Submitted to: Intnl Conference On Geospatial Information In Agriculture And Forestry
Publication Type: Abstract Only
Publication Acceptance Date: November 4, 2001
Publication Date: November 4, 2001
Accurate maps of within-field crop foliage density would greatly assist crop condition monitoring, yield estimation, and assessment of crop response patterns for effective decision making.

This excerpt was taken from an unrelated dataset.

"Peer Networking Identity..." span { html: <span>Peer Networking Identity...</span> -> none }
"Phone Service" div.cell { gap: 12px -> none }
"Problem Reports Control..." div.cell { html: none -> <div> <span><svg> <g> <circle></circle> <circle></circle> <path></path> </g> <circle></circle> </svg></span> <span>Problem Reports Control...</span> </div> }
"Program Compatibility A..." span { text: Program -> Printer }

Vegetation indices (VIs), which are linear combinations of remotely sensed crop spectral reflectances, are positively correlated with foliage density expressed as leaf area index (LAI). Numerous ground measurements of LAI are required to calibrate an ordinary least squares (OLS) relationship between VIs and LAI. The OLS equation is then applied to the rest of the imagery to map LAI. However, this approach does not fully exploit the inherent spatial information of imagery. Semivariograms describe spatial variance structure and can be derived from surface measurements or imagery. We calculate semivariograms for this analysis from a subset of ground-based LAI measurements, and from a remotely sensed image. These semivariograms are used to condition stochastic imaging geostatistical simulation to interpolate the LAI for a map. The interpolated LAI maps produced from the stochastic imaging are compared to an LAI map generated using the traditional OLS technique. The remaining LAI measurements are used to assess the accuracy of the approaches for mapping LAI.